■ REQUIRED ACTION ■
Take the lines from the one containing "Liberation Serif, serif;" through the final line below and restate them exactly. Omit the pictures.
[DATA EXTRACTS Boundary: Start]
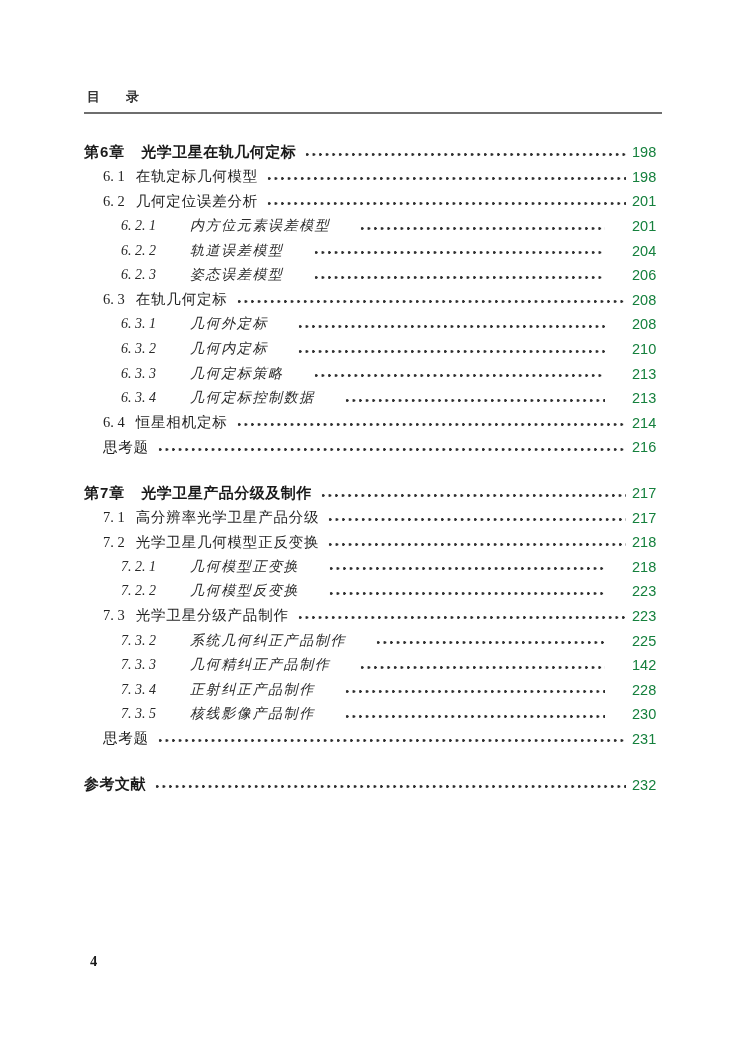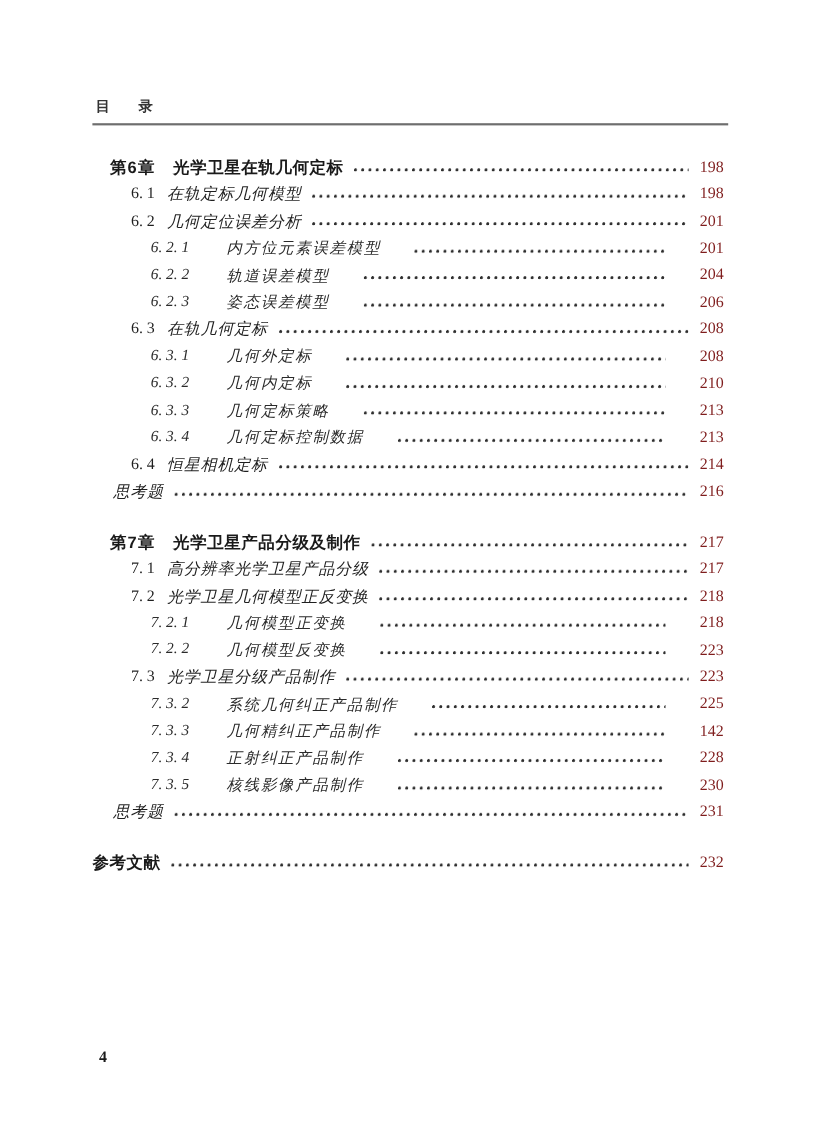--- a/index.html
+++ b/index.html
@@ -47,7 +47,7 @@
   }
   .row.gap { margin-top: 21px; }
 
-  .num { flex: none; margin-left: 16px; }
+  .num { flex: none; }
   .title { flex: none; }
 
   .leader {

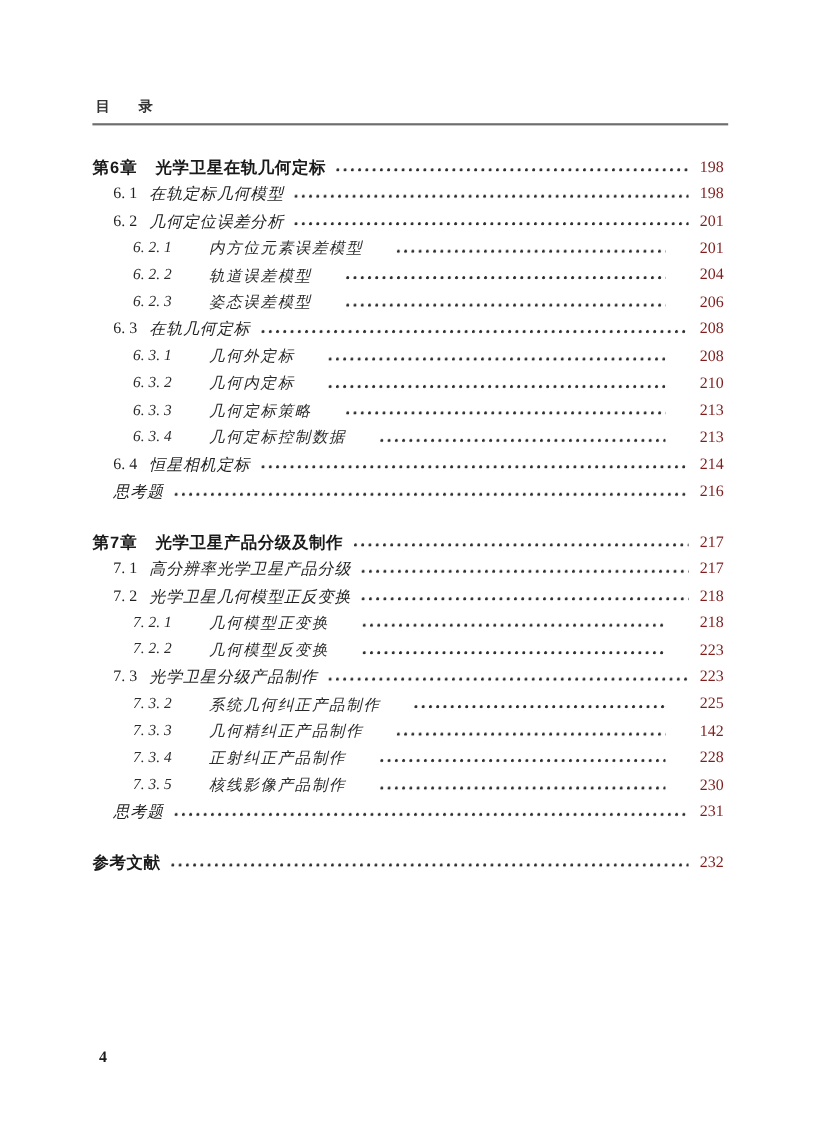--- a/index.html
+++ b/index.html
@@ -63,12 +63,12 @@
   .pagenum {
     flex: none;
     min-width: 30px;
-    text-align: center;
-    font-family: Liberation Serif, serif;
+    text-align: left;
+    font-family: Liberation Sans, sans-serif;
     font-weight: normal;
     font-style: normal;
     font-size: 14.5px;
-    color: #7f1d1d;
+    color: #15803d;
   }
 
   

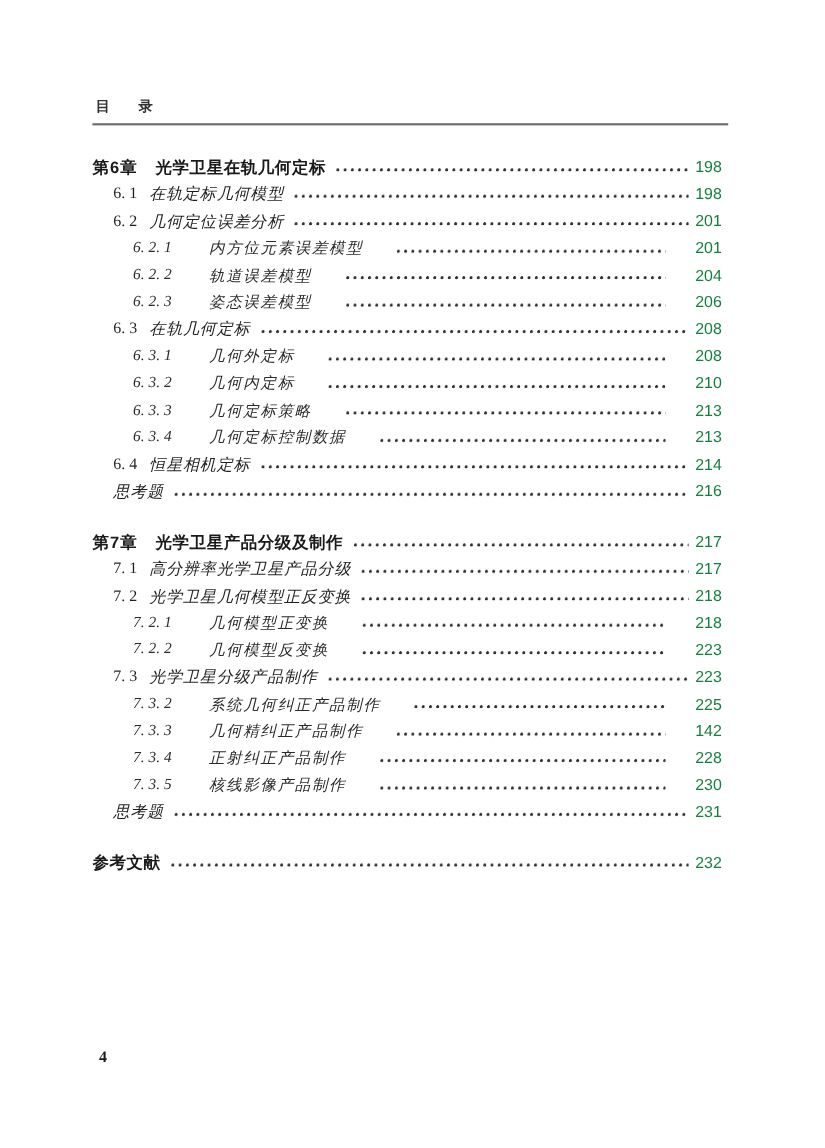--- a/index.html
+++ b/index.html
@@ -88,7 +88,7 @@
     color: #1f1f1f;
   }
   .lvl1 .num { margin-right: 11px; }
-  .lvl1 .title { letter-spacing: 0.8px; font-style: italic; }
+  .lvl1 .title { letter-spacing: 0.8px; }
 
   
   .lvl2 {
[DATA EXTRACTS Boundary: End]
■ WRITTEN ANSWER ■
-    font-family: Liberation Serif, serif;
+    text-align: left;
+    font-family: Liberation Sans, sans-serif;
     font-weight: normal;
     font-style: normal;
     font-size: 14.5px;
-    color: #7f1d1d;
+    color: #15803d;
   }
 
   

--- a/index.html
+++ b/index.html
@@ -88,7 +88,7 @@
     color: #1f1f1f;
   }
   .lvl1 .num { margin-right: 11px; }
-  .lvl1 .title { letter-spacing: 0.8px; font-style: italic; }
+  .lvl1 .title { letter-spacing: 0.8px; }
 
   
   .lvl2 {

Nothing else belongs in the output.